━━━━━ Records for processing ━━━━━

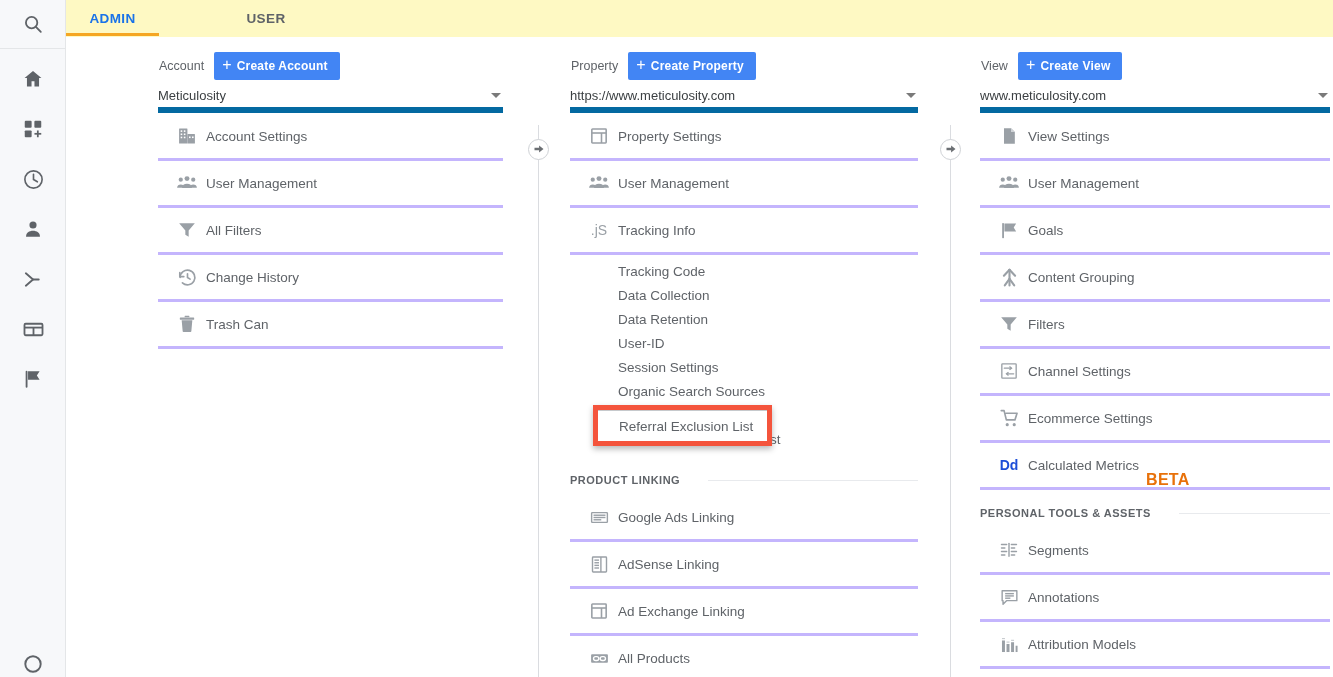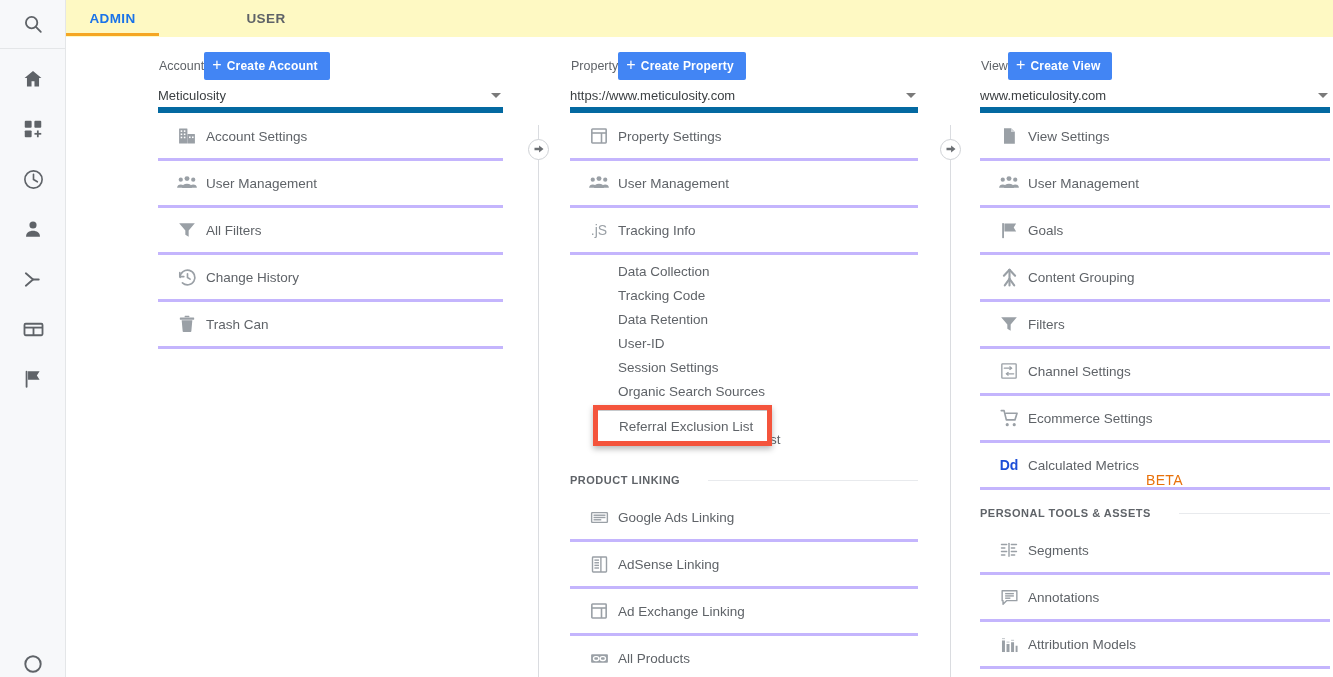"Account" .col-head { gap: none -> 10px }
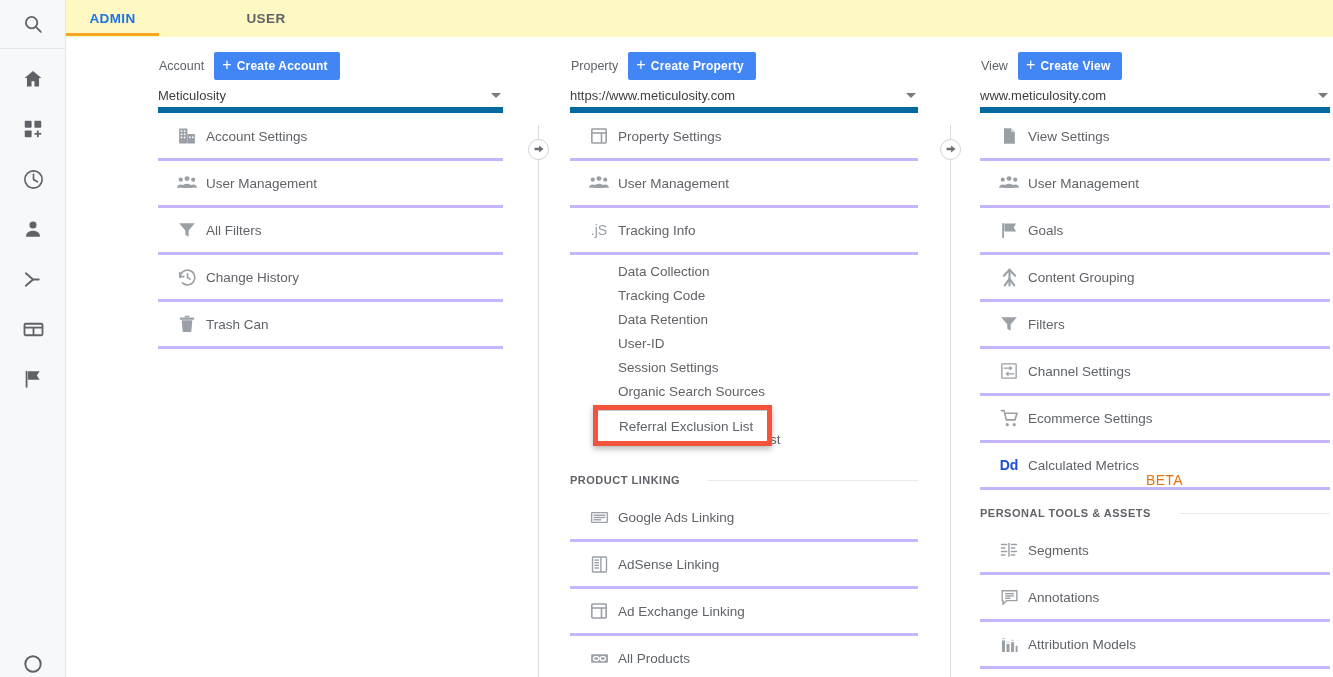"Data Collection" div.subitem { order: before "Tracking Code" -> after "Tracking Code" }
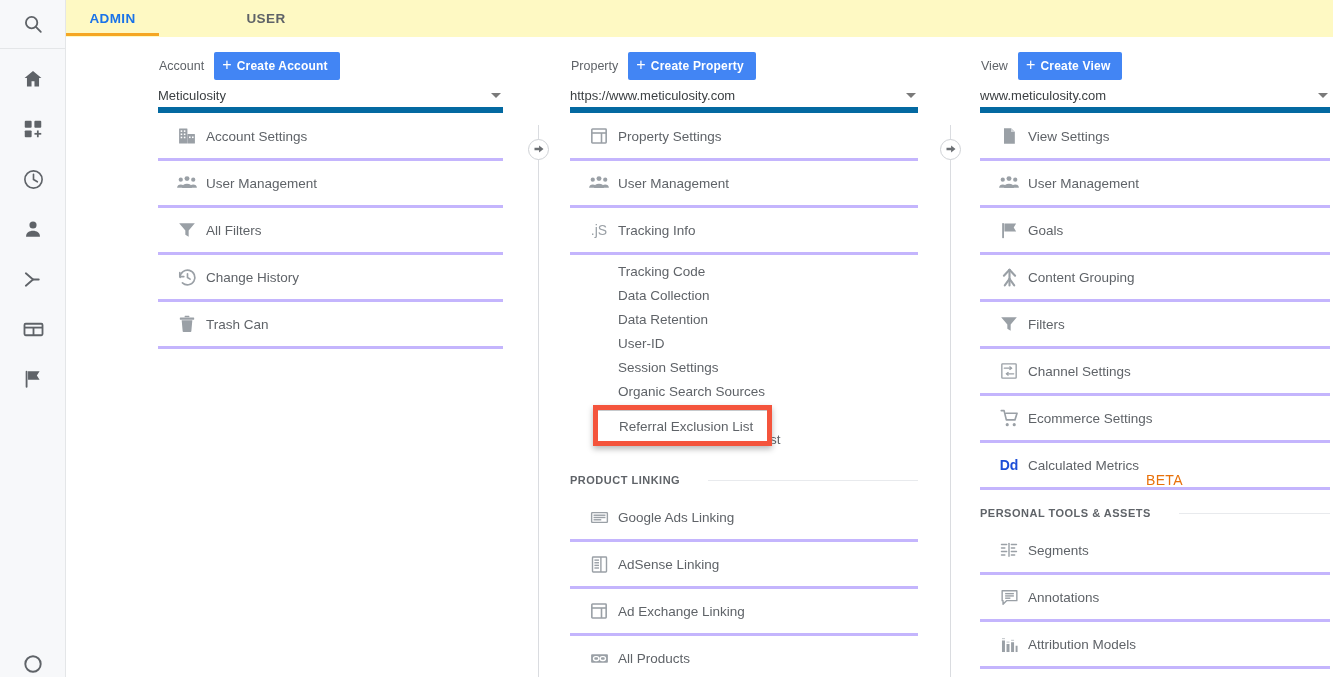"BETA" .beta { font-size: 14px -> 16px; font-weight: normal -> bold }
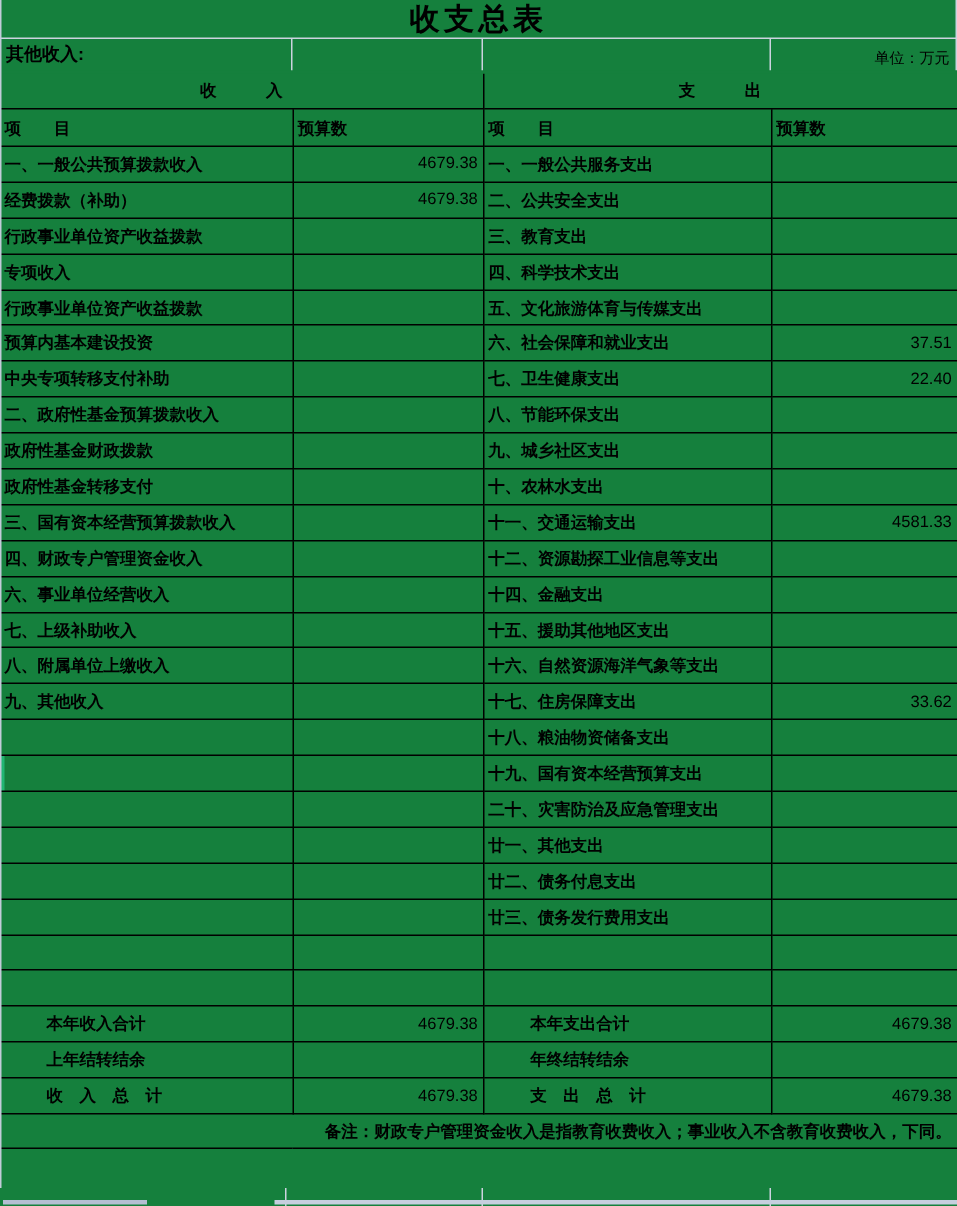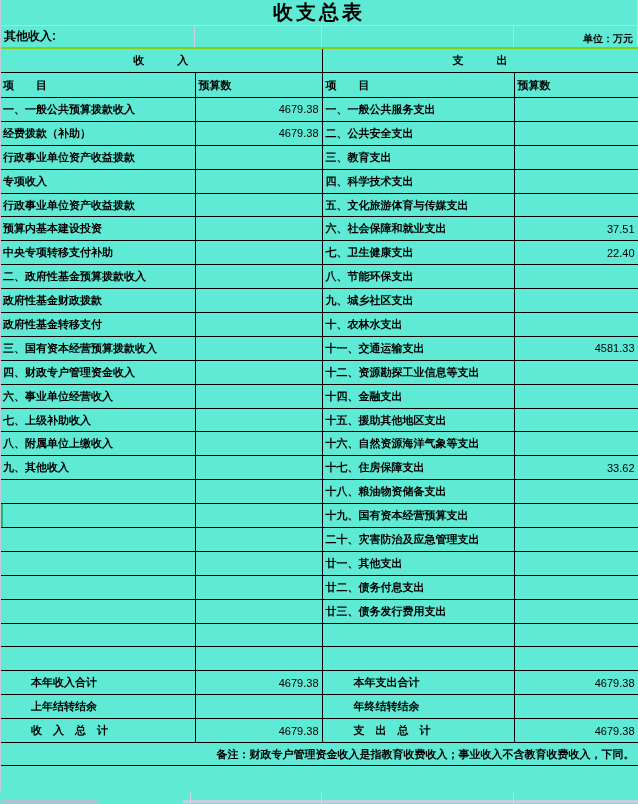"收支总表" .sheet { background: #5eead4 -> #15803d }
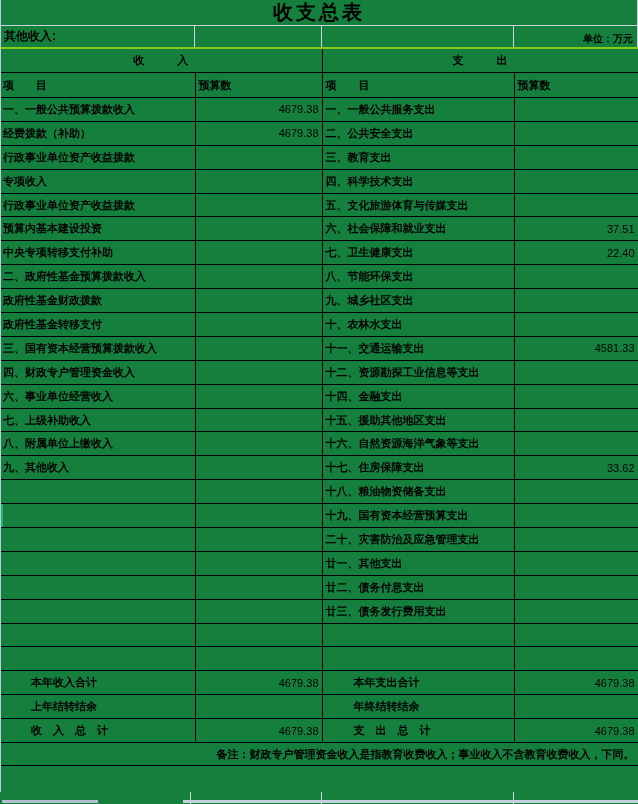"单位：万元" .unit-label { font-weight: bold -> normal }
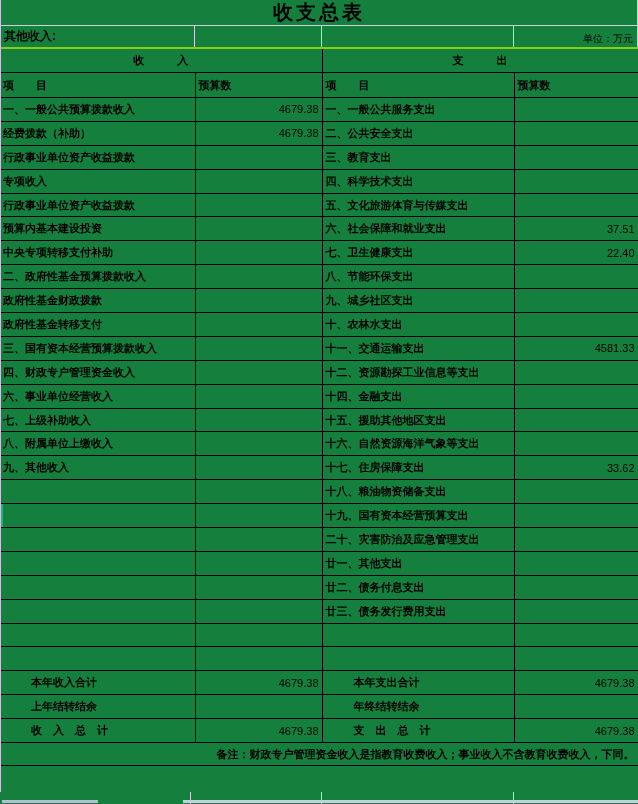"收 入" table.main { border-top: 2px solid #84cc16 -> 2px solid #15803d }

━━━━━

- _Your objective_: Each record above, in full: return it exactly, pictures excluded.

- _Solution below_:
"Account" .col-head { gap: none -> 10px }
"Data Collection" div.subitem { order: before "Tracking Code" -> after "Tracking Code" }
"BETA" .beta { font-size: 14px -> 16px; font-weight: normal -> bold }
"收支总表" .sheet { background: #5eead4 -> #15803d }
"单位：万元" .unit-label { font-weight: bold -> normal }
"收 入" table.main { border-top: 2px solid #84cc16 -> 2px solid #15803d }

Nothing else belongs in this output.